Une Récade (ou makpo) à tête d’oiseaux. Peuple Fon. Ancien Dahomey actuel Bénin. Date de collecte : 1948, bois, et laiton, 51 x 23 x 6 cm. Muséum de Toulouse (MHNT ETH.AC 450). Photo: Didier Descouens.

Les objets étaient demeurés depuis plus d’un siècle en possession des descendants des administrateurs, militaires ou des missionnaires ce qui conféraient à ces objets une valeur historique importante. C’est pourquoi le Collectif des antiquaires de Saint-Germain-des-Prés, se porta acquéreur des récades. Parfaitement légale, la vente fut contrariée par l’association Afrique-Loire qui alerta plusieurs ambassades de pays africains de la tenue de la vente. Seul le gouvernement du Bénin interpella le ministère de la culture français pour qu’il suspende la vente, espérant que ces bâtons de commandements lui soient restitués. Le ministère de la culture n’ayant pas de pouvoir légal pour suspendre la vente, il demanda à la salle de vente (qui accepta) de retirer les objets provenant du Dahomey des enchères afin que le gouvernement béninois put s’en porter acquéreur.

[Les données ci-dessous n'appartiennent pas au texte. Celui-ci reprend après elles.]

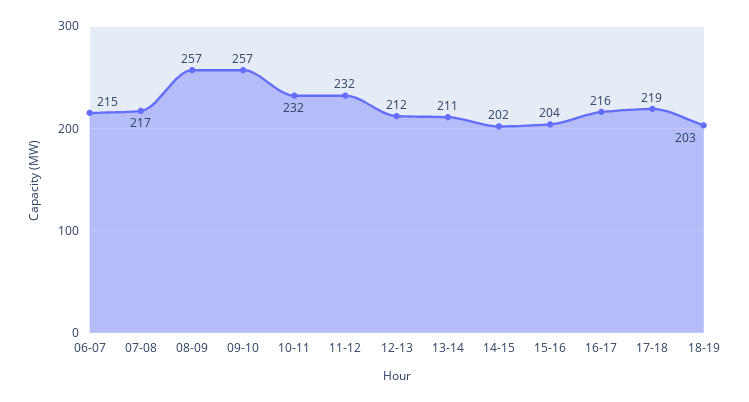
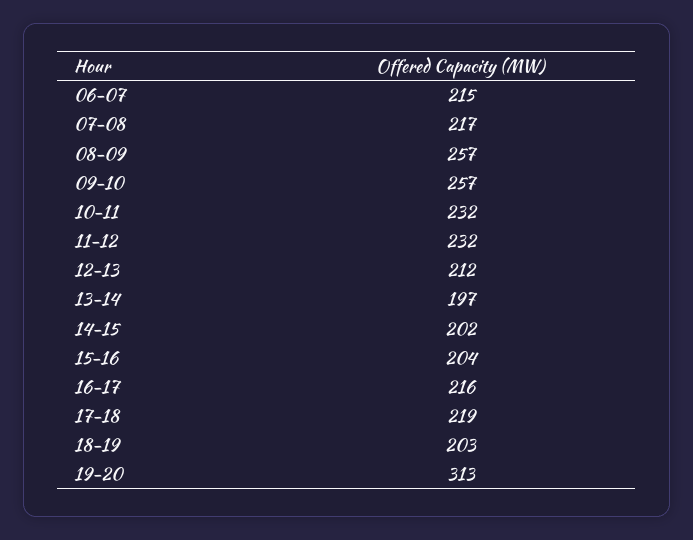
13-14: 211 -> 197
19-20: none -> 313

Thomas Bouli, porte-parole de l’Association Afrique-Loire, lors de la vente de la Maison Salorges-Enchères, le 23 mars 2019. Photo : Samira Houari-Laplatte.

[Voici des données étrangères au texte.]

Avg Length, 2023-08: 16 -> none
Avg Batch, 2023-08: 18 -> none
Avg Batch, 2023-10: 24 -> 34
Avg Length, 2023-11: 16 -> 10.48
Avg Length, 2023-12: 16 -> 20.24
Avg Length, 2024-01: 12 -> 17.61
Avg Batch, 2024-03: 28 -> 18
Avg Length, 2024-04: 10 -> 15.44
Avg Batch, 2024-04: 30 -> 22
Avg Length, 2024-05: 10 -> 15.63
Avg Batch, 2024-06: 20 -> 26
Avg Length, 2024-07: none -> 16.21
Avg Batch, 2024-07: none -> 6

Thomas Bouli, porte-parole de l’association, prit la parole avant que ne commence la vente et interpella les futurs enchérisseurs :

La France a émis le principe de restitution des biens culturels [à l’Afrique] et voici qu’aujourd’hui nous sommes dans une vente de ces biens mal acquis. Personne ne va vous montrer les certificats de vente de ces objets que vous allez acheter et qui ont été pillés. Vous aurez sûrement un reçu, lors de votre achat, mais les fabricants de ces objets, eux, n’ont rien reçu, certains n’ont reçu que la mort.[12]

Poursuivant avec un brin d’ironie, il ne manquait pas de remercier les futurs acquéreurs :

… car l’acte que vous faites aujourd’hui valorise le savoir-faire de ceux qu’on estimait barbares au début de la colonisation. Désormais, leur art est devenu si prisé que les colonisateurs européens fabriquent des lois pour les conserver en Europe.

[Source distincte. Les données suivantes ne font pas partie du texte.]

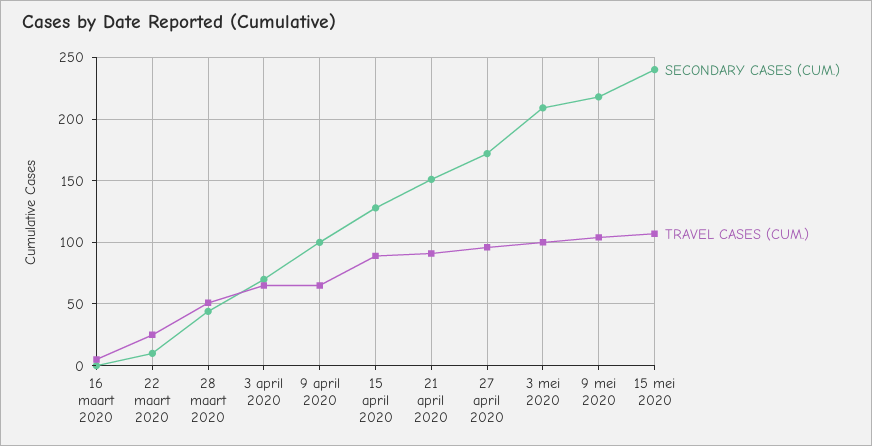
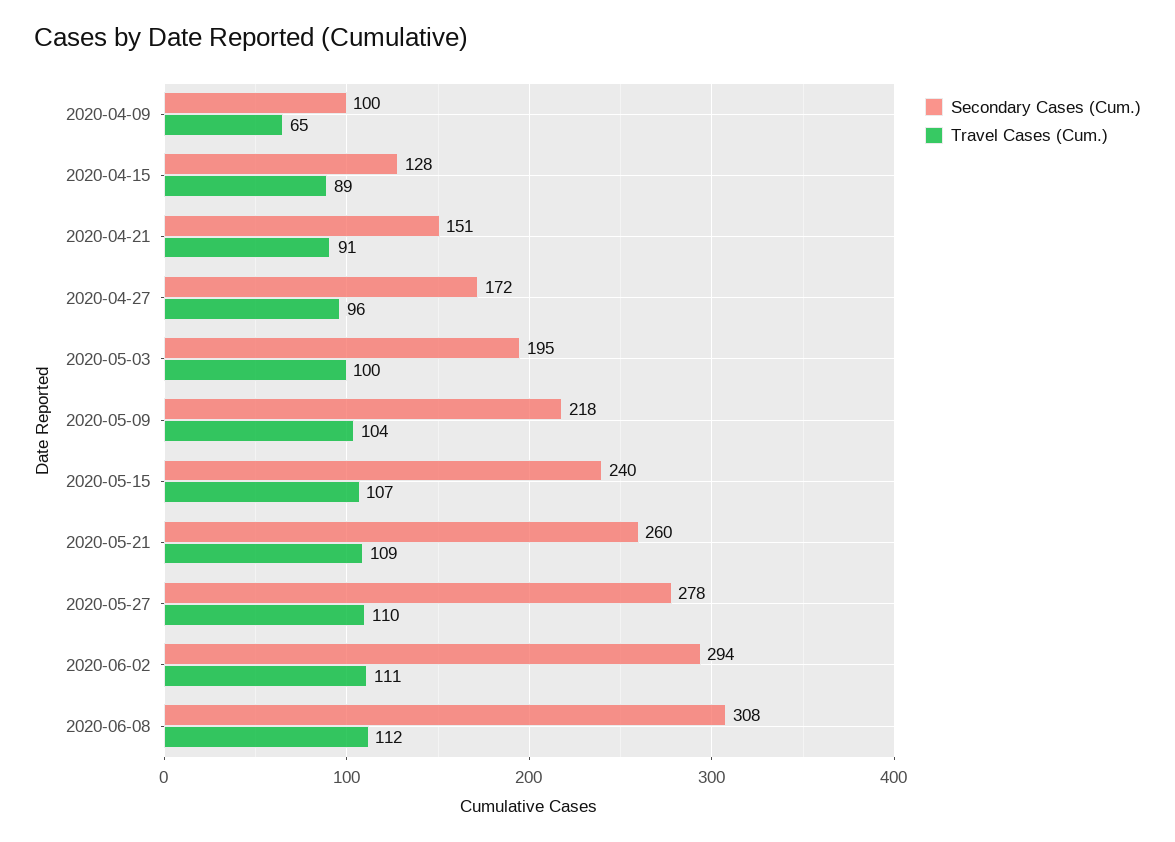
SECONDARY CASES (CUM.), 16 maart 2020: 0 -> none
TRAVEL CASES (CUM.), 16 maart 2020: 5 -> none
SECONDARY CASES (CUM.), 22 maart 2020: 10 -> none
TRAVEL CASES (CUM.), 22 maart 2020: 25 -> none
SECONDARY CASES (CUM.), 28 maart 2020: 45 -> none
TRAVEL CASES (CUM.), 28 maart 2020: 50 -> none
SECONDARY CASES (CUM.), 3 april 2020: 70 -> none
TRAVEL CASES (CUM.), 3 april 2020: 65 -> none
SECONDARY CASES (CUM.), 3 mei 2020: 210 -> 195
SECONDARY CASES (CUM.), 2020-05-21: none -> 260
TRAVEL CASES (CUM.), 2020-05-21: none -> 109
SECONDARY CASES (CUM.), 2020-05-27: none -> 278
TRAVEL CASES (CUM.), 2020-05-27: none -> 110
SECONDARY CASES (CUM.), 2020-06-02: none -> 294
TRAVEL CASES (CUM.), 2020-06-02: none -> 111
SECONDARY CASES (CUM.), 2020-06-08: none -> 308
TRAVEL CASES (CUM.), 2020-06-08: none -> 112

Après la vente, le gouvernement béninois renonça à acheter ces œuvres au prix fixé en fonction des offres reçues.L’avocat du Collectif des antiquaires, Yves-Bernard Debie, tourna en dérision l’intervention de Thomas Bouli avec esprit (et mauvaise foi). [13] Ce dernier, en mars 2020, constatait, désappointé :

L’Etat béninois aurait pu acheter les objets. Que représente cette somme pour lui ? Nous commençons sérieusement à douter de la volonté des Etats africains de sauvegarder leur patrimoine. Il existe en leur sein tellement d’intérêts divergents que ceux des pays passent en dernier.[14]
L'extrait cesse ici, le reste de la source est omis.